We scientists don’t like to use weight to measure mass for one very important reason: your weight isn’t the same everywhere you go! Your weight, the number you get when you stand on a scale, is a measure of how hard gravity is pulling you onto the earth. But what if you’re on the moon, where gravity isn’t as strong? The scale will show a much smaller weight. Or what if, heaven forbid, you decide to weigh yourself while skydiving with a scale that’s falling alongside you? If you’re both falling at the same speed, the scale would say youweighed zero pounds!

No, that doesn’t work very well for scientists, who really need to be able to tell different objects apart no matter where they are or how fast they’re moving. That’s why we use mass, which is a measure of how much matter (the fundamental stuff that everything in the universe is made up of) is in an object. Your mass is always the same, whether you’re on the moon, on Mars, or flying in a spaceship.

Weight is the force of gravity acting on mass. The strength of gravity varies from place to place, so the weight of something can change depending on where you measure it, even if it has the exact same mass. In addition, gravity cannot be measured at all if you are falling or in orbit, because you and everything around you are being acted on by gravity to the exact same extent (i.e. your scale does not have a floor to push down on). As a result, something in orbit has no weight, even though it still has mass.

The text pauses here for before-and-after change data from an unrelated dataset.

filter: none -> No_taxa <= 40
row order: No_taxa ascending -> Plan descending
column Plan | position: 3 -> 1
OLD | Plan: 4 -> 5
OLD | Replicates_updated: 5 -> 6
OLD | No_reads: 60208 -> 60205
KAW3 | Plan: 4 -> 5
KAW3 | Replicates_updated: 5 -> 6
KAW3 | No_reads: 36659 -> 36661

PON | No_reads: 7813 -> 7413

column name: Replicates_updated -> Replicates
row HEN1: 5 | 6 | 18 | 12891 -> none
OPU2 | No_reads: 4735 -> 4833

Mass is not quite the same thing as weight (although for most people we almost never get to experience the difference!). While mass is a fundamental property, weight is measured by the downward force something applies. This means that the strength of gravity (the force pulls us down towards the earth and keeps us from flying off into space every time we jump) will change an objects weight, but not its mass.

Everyone on earth experiences roughly the same amount of gravity. But if you go to a different planet, or even into outer space, the gravity can change a lot. If you weigh 85 pounds on earth, you would weigh only 14.1 pounds on the moon! In contrast, your mass would still be 38.6 kg no matter where you are.

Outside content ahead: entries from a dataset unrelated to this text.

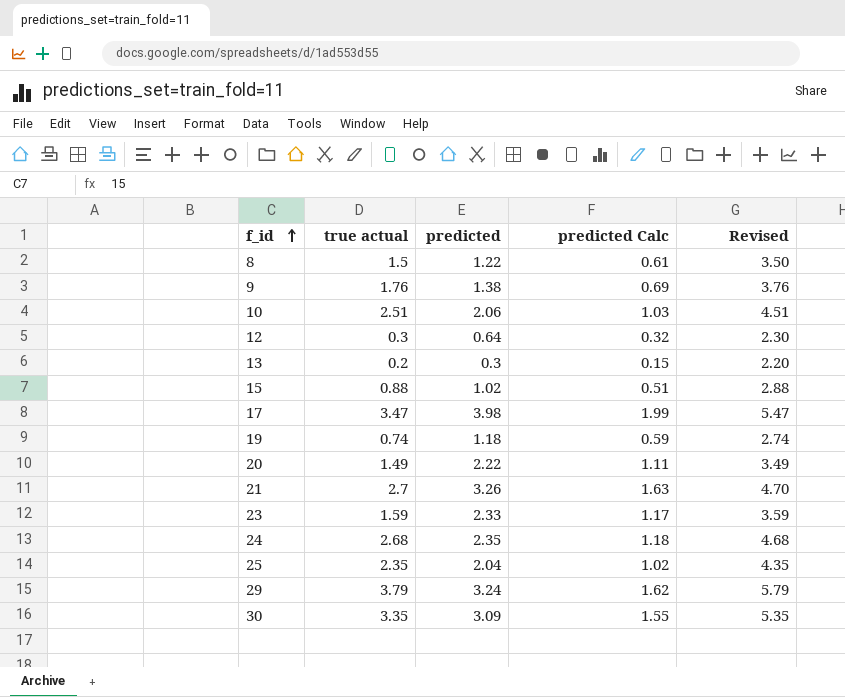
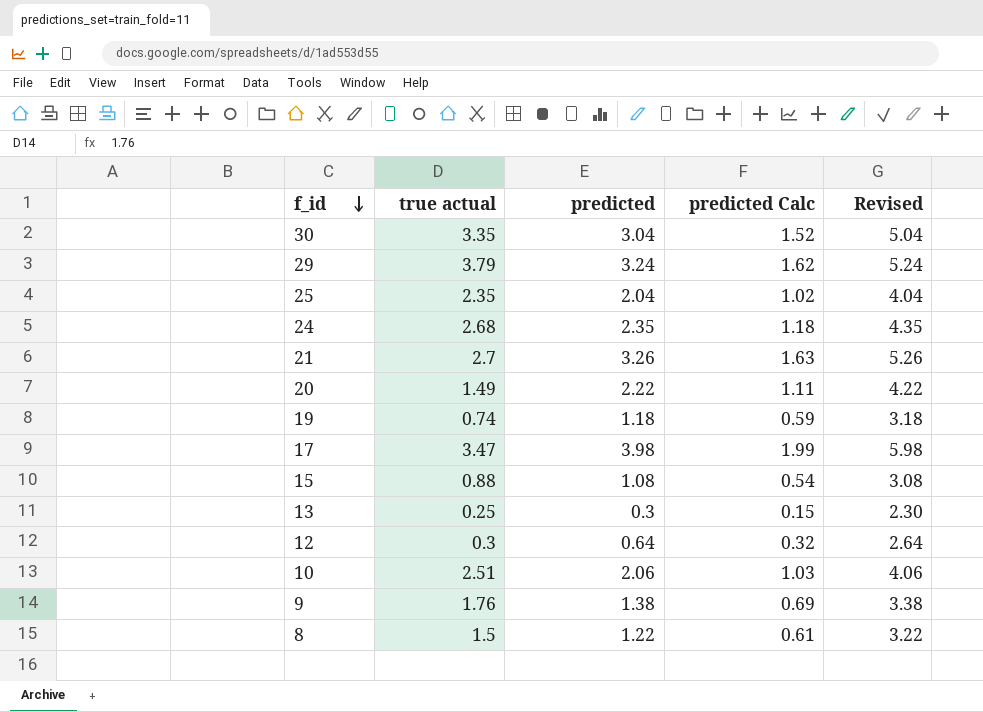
row order: f_id ascending -> f_id descending
column Revised | formula: [true actual] + 2 -> [predicted] + 2
row 23: 1.59 | 2.33 | 1.17 | 3.59 -> none
30 | predicted: 3.09 -> 3.04
30 | predicted Calc: 1.55 -> 1.52
15 | predicted: 1.02 -> 1.08
15 | predicted Calc: 0.51 -> 0.54
13 | true actual: 0.2 -> 0.25

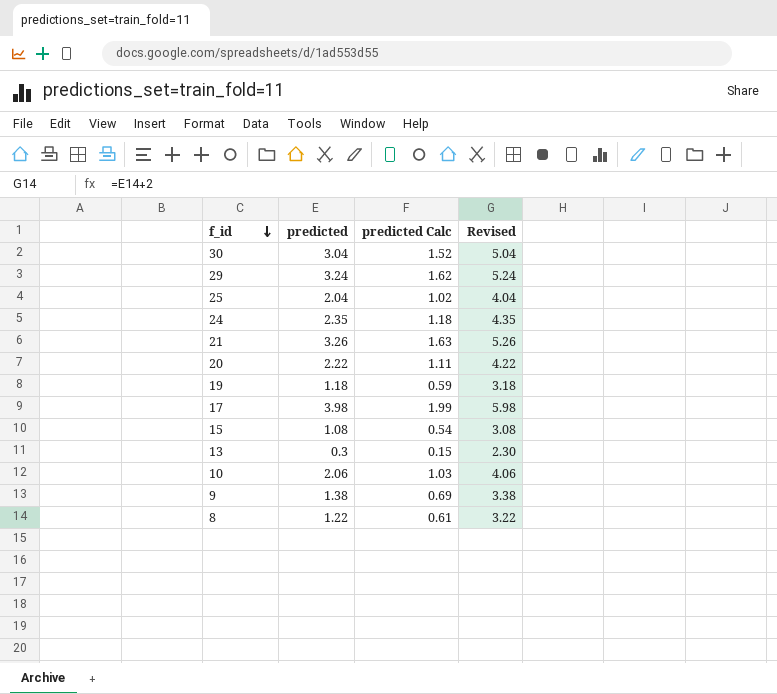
column true actual | position: 2 -> none
row 12: 0.3 | 0.64 | 0.32 | 2.64 -> none

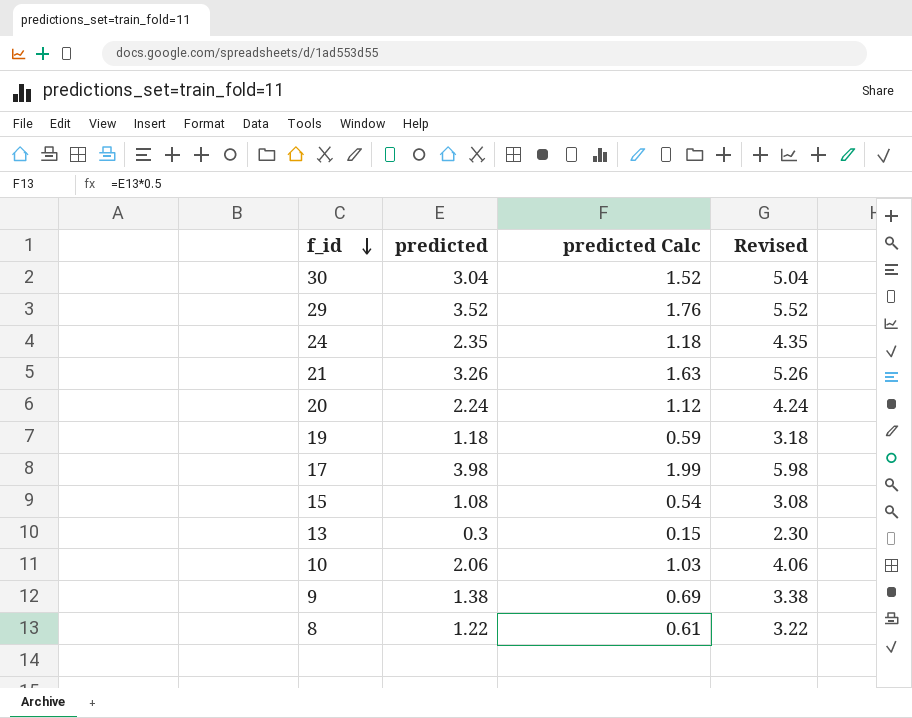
row 25: 2.04 | 1.02 | 4.04 -> none
29 | predicted: 3.24 -> 3.52
29 | predicted Calc: 1.62 -> 1.76
29 | Revised: 5.24 -> 5.52
20 | predicted: 2.22 -> 2.24
20 | predicted Calc: 1.11 -> 1.12
20 | Revised: 4.22 -> 4.24

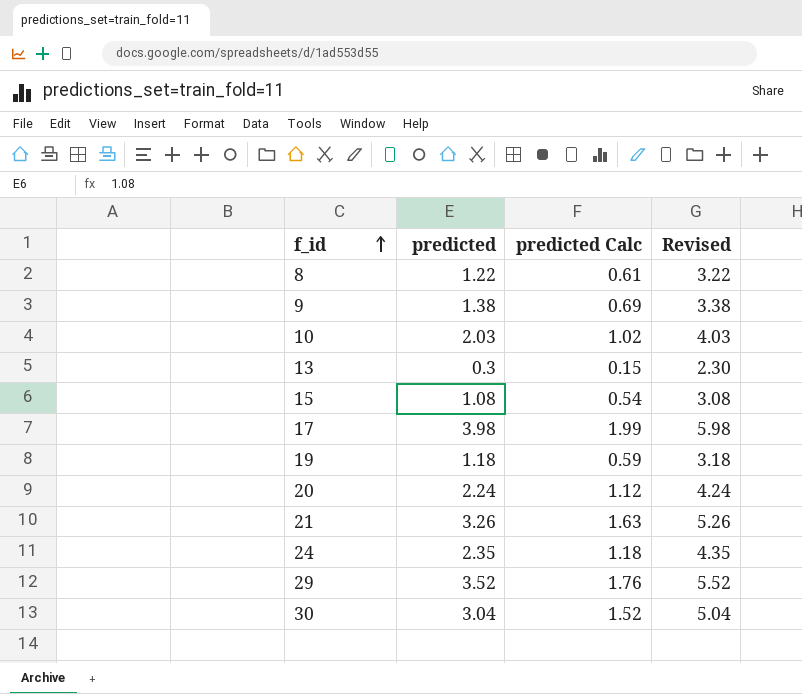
row order: f_id descending -> f_id ascending
10 | predicted: 2.06 -> 2.03
10 | predicted Calc: 1.03 -> 1.02
10 | Revised: 4.06 -> 4.03

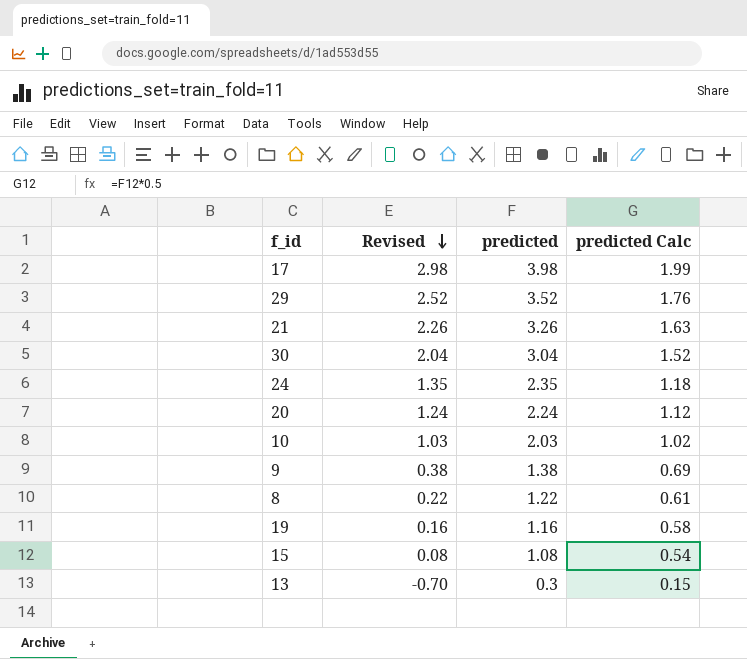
row order: f_id ascending -> Revised descending
column Revised | formula: [predicted] + 2 -> [predicted] - 1
column Revised | position: 4 -> 2
19 | predicted: 1.18 -> 1.16
19 | predicted Calc: 0.59 -> 0.58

Mass and weight are proportional (meaning they have a constant ratio between them and can be easily compared) but they do not measure the same property of a material. Mass is the property of matter that resists forces to move it, also referred to as inertia. Something that has more mass will require more energy to move, in all circumstances. Weight specifically refers to the force on an object’s mass due to gravity.

The two most common units to measure “heaviness” actually measure different properties: the metric kilogram is a unit of mass while the Imperial pound is a unit of weight (force). In most circumstances, mass and weight can be used interchangeably, since the force due to gravity can be considered constant on the surface of the Earth. They are separated by a constant factor, the acceleration due to gravity (~ 10 m/s² in the metric system).

Fun facts: the unit of force in the metric system is the Newton (named after the scientist, Sir Isaac Newton) and the unit of mass in the Imperial system is the slug… which may be why saying “pound” is more popular.

Measuring the weight of an object is the easiest way to obtain the mass, since the acceleration due to gravity is already known. You want to consider mass and weight separately if you are attempting to move an object against the pull of gravity or operating far away the surface of the Earth. On the moon, for example, objects weigh a tenth of what they do on Earth but still resist being moved to the same degree.